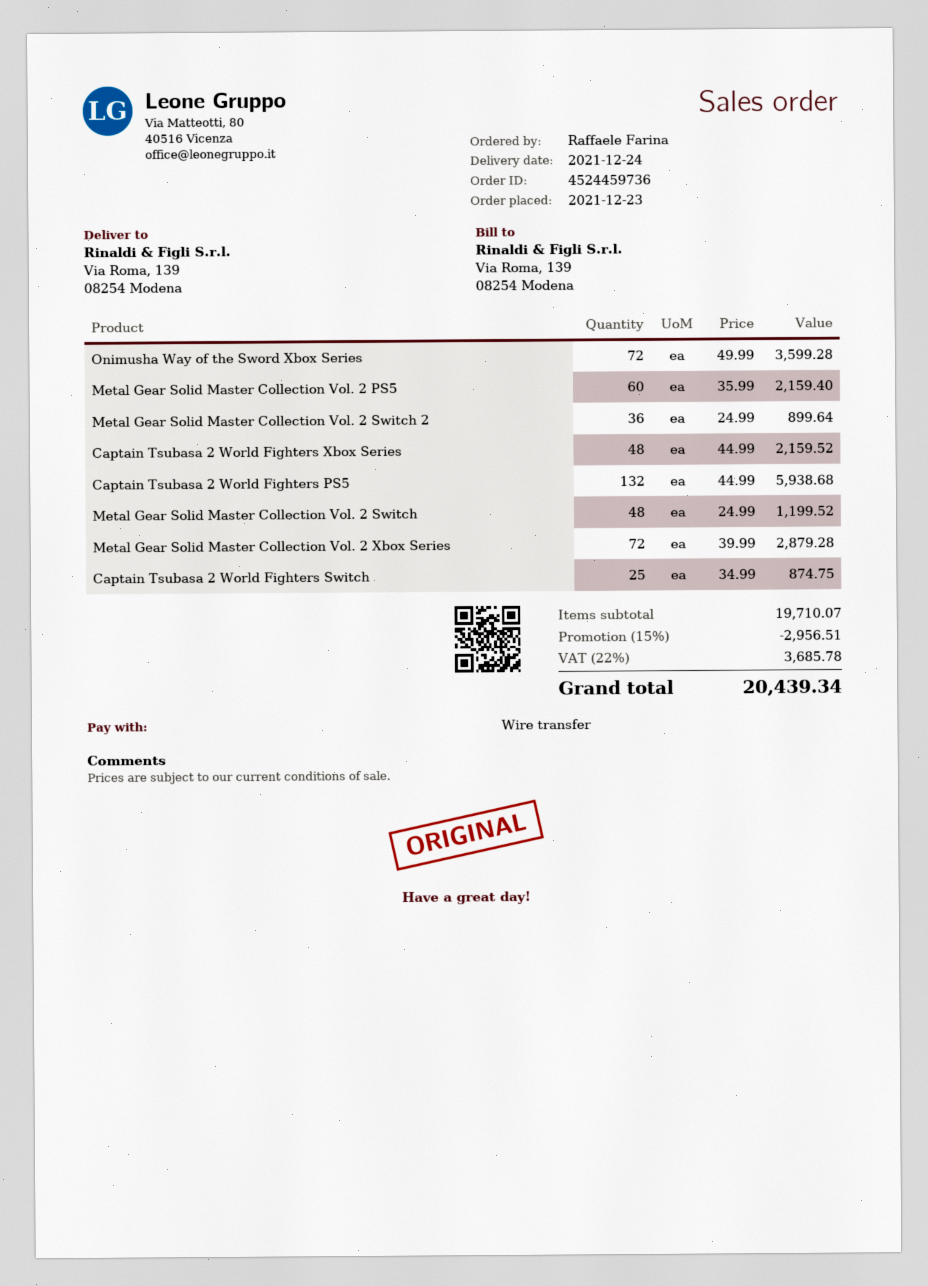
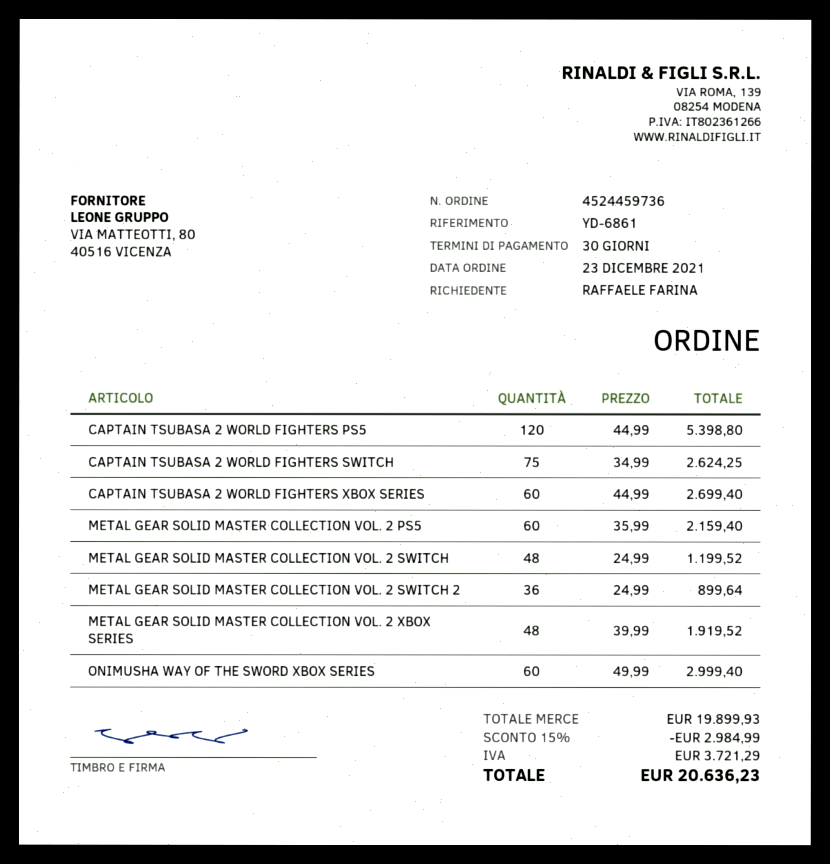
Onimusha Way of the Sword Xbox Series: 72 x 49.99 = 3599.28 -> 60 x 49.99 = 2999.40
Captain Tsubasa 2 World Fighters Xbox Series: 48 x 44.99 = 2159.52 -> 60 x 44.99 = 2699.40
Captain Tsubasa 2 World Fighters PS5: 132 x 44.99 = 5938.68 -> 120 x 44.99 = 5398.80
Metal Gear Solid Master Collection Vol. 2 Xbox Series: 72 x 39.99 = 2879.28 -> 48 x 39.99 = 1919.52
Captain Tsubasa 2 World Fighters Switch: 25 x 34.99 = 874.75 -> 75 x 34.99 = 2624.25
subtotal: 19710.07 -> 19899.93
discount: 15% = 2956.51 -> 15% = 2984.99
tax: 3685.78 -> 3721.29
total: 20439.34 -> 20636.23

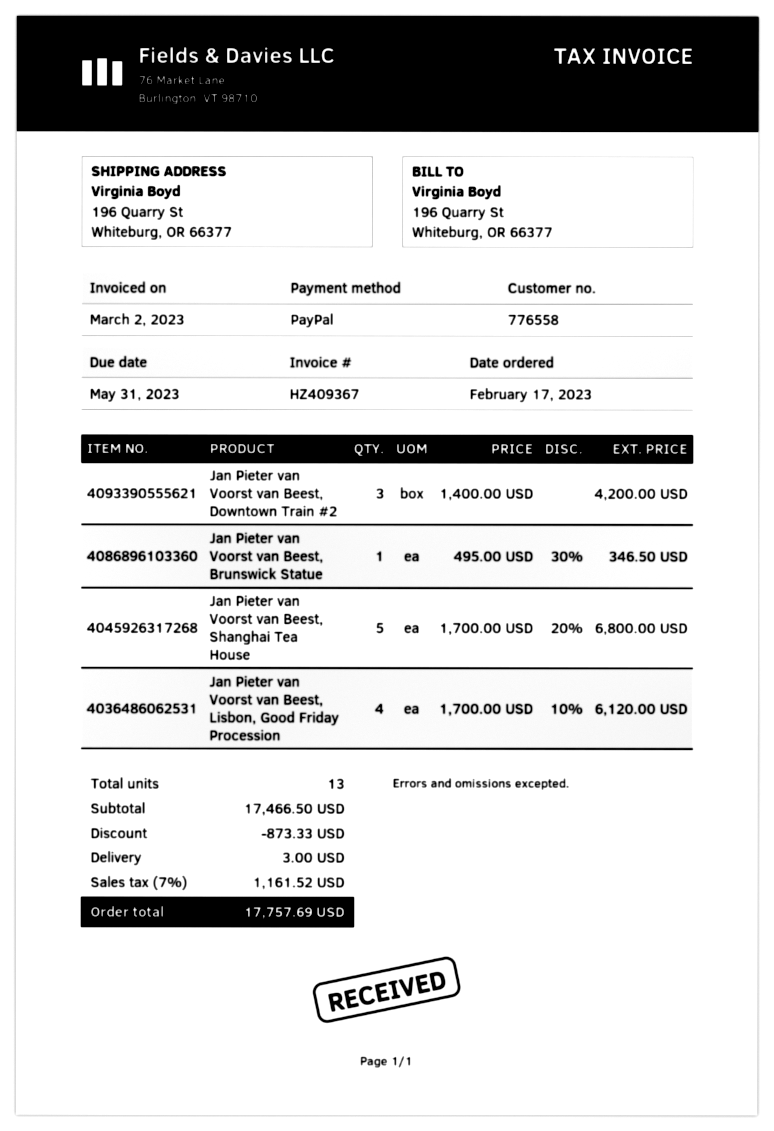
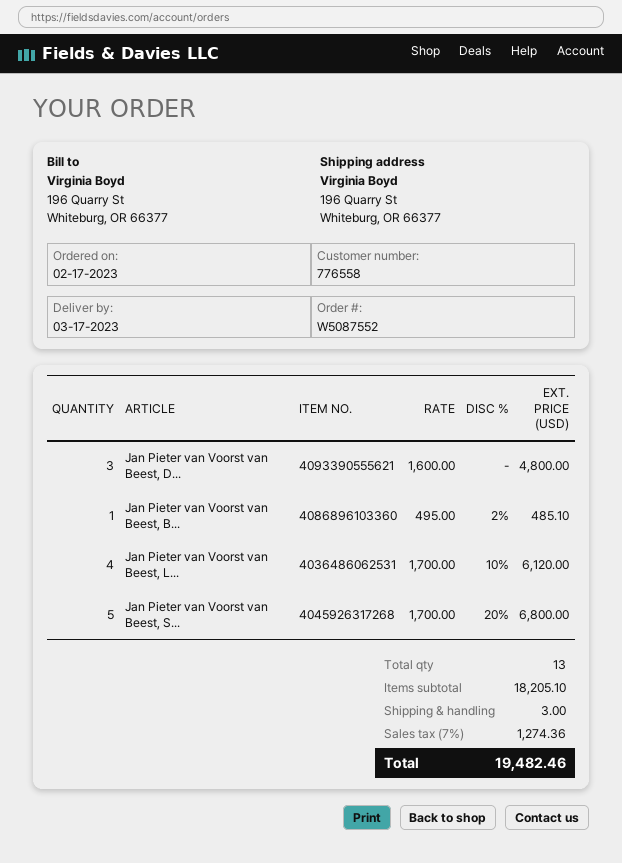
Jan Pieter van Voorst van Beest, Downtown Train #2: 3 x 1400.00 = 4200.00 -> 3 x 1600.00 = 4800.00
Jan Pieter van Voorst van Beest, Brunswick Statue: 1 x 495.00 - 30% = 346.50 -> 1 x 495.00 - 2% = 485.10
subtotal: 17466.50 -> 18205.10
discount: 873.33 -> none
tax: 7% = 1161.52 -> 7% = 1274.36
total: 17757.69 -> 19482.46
...
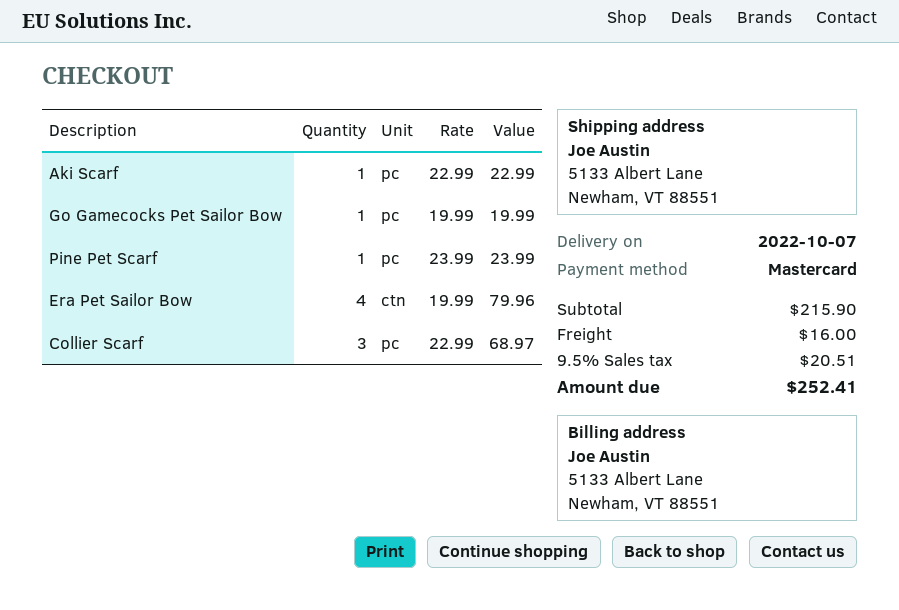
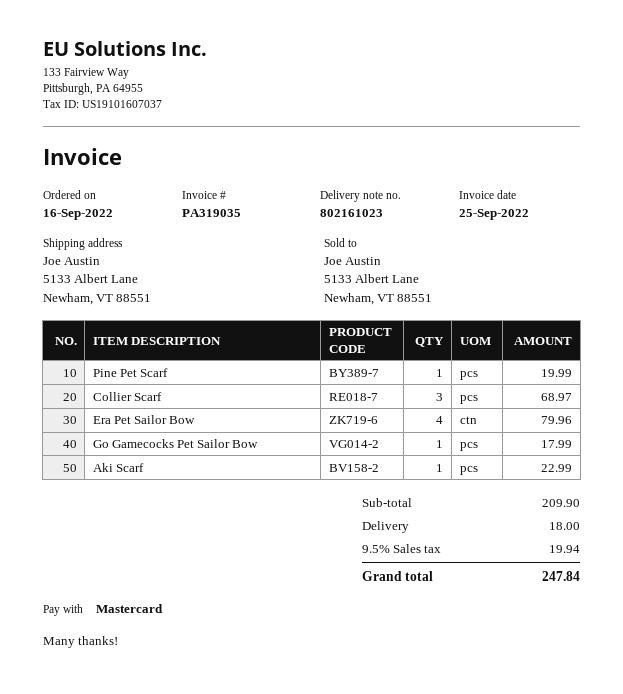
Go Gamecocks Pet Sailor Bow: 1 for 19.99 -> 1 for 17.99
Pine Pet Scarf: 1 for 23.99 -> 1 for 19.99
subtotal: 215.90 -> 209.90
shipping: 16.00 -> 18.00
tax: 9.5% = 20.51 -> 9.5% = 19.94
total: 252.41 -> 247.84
==
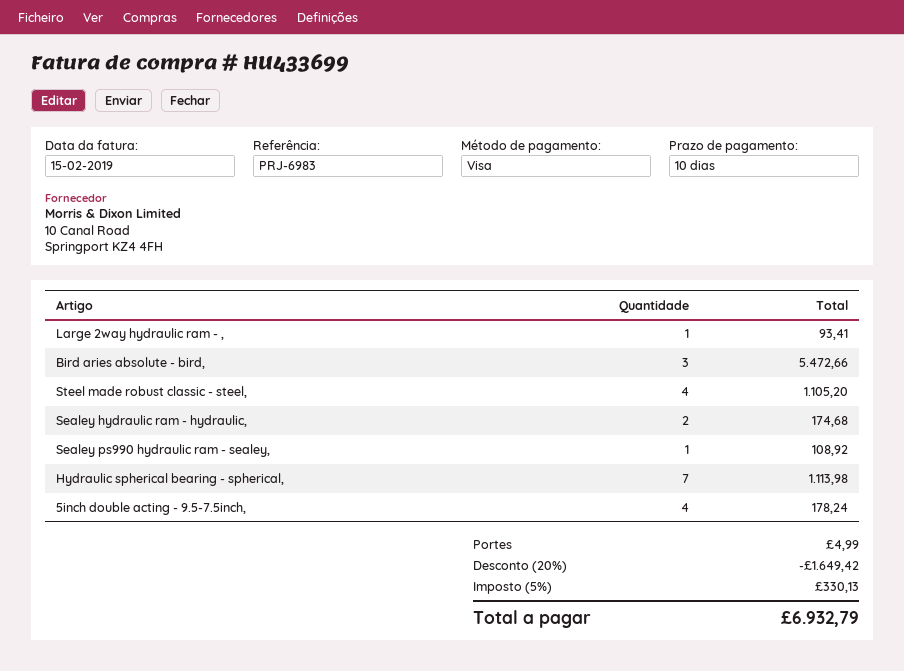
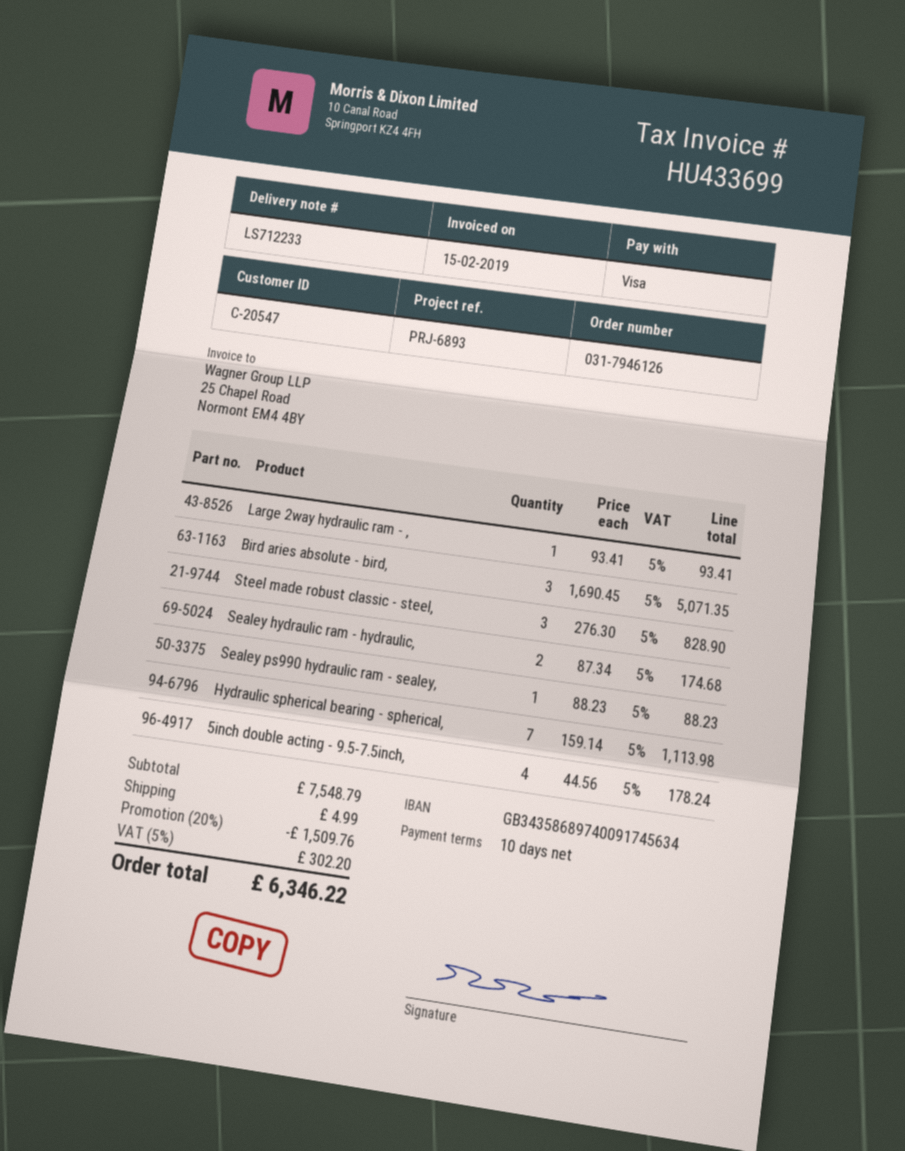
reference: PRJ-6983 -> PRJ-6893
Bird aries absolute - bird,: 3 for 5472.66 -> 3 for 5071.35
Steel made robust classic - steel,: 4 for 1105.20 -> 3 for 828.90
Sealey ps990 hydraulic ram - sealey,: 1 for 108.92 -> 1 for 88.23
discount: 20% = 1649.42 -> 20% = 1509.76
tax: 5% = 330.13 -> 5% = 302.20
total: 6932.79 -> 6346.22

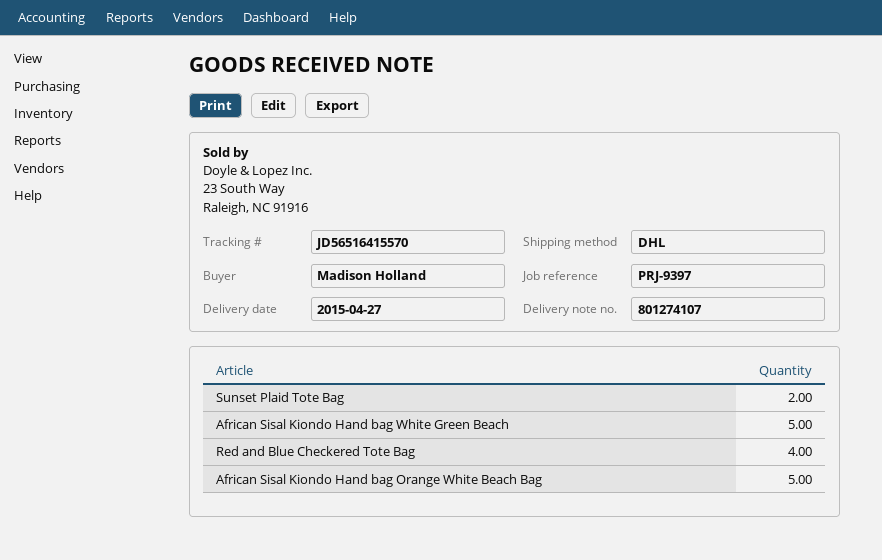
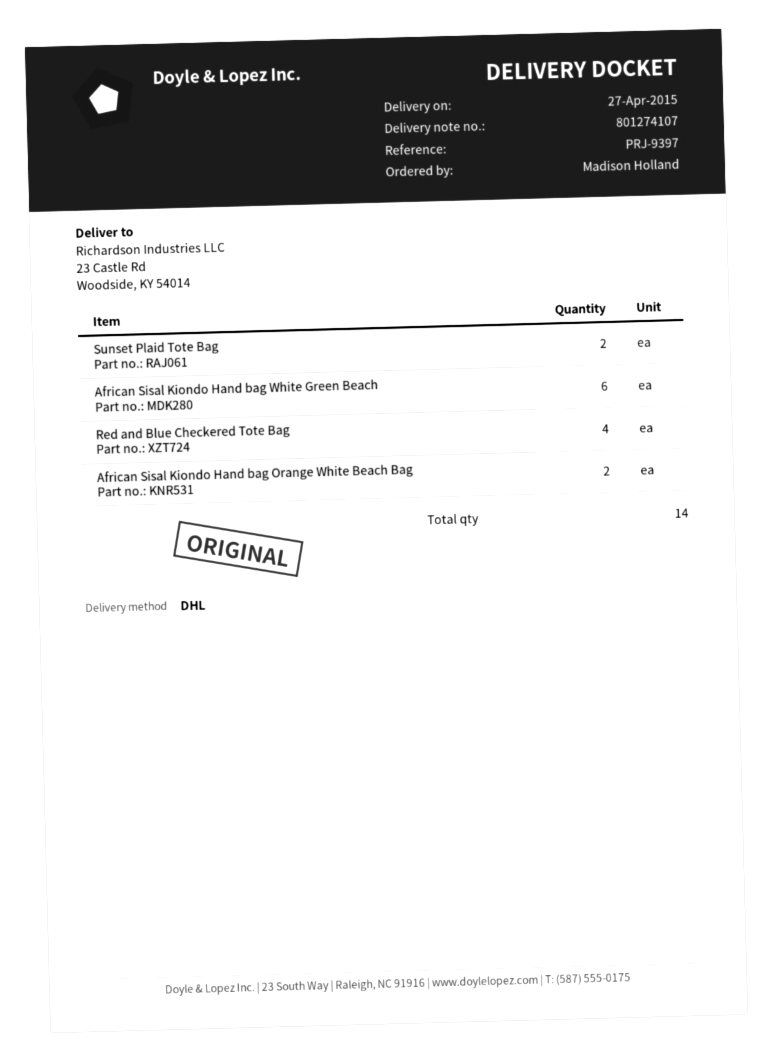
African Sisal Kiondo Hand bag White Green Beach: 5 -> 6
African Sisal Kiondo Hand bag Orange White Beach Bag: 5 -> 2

(WHAT IS NEEDED): Within the material above, only the stretch from the line holding "Onimusha Way of" through the line holding "total: 17757.69 -> 19482.46" is to be restated exactly. Pictures are dropped.

(ANSWER BOX):
Onimusha Way of the Sword Xbox Series: 72 x 49.99 = 3599.28 -> 60 x 49.99 = 2999.40
Captain Tsubasa 2 World Fighters Xbox Series: 48 x 44.99 = 2159.52 -> 60 x 44.99 = 2699.40
Captain Tsubasa 2 World Fighters PS5: 132 x 44.99 = 5938.68 -> 120 x 44.99 = 5398.80
Metal Gear Solid Master Collection Vol. 2 Xbox Series: 72 x 39.99 = 2879.28 -> 48 x 39.99 = 1919.52
Captain Tsubasa 2 World Fighters Switch: 25 x 34.99 = 874.75 -> 75 x 34.99 = 2624.25
subtotal: 19710.07 -> 19899.93
discount: 15% = 2956.51 -> 15% = 2984.99
tax: 3685.78 -> 3721.29
total: 20439.34 -> 20636.23

Jan Pieter van Voorst van Beest, Downtown Train #2: 3 x 1400.00 = 4200.00 -> 3 x 1600.00 = 4800.00
Jan Pieter van Voorst van Beest, Brunswick Statue: 1 x 495.00 - 30% = 346.50 -> 1 x 495.00 - 2% = 485.10
subtotal: 17466.50 -> 18205.10
discount: 873.33 -> none
tax: 7% = 1161.52 -> 7% = 1274.36
total: 17757.69 -> 19482.46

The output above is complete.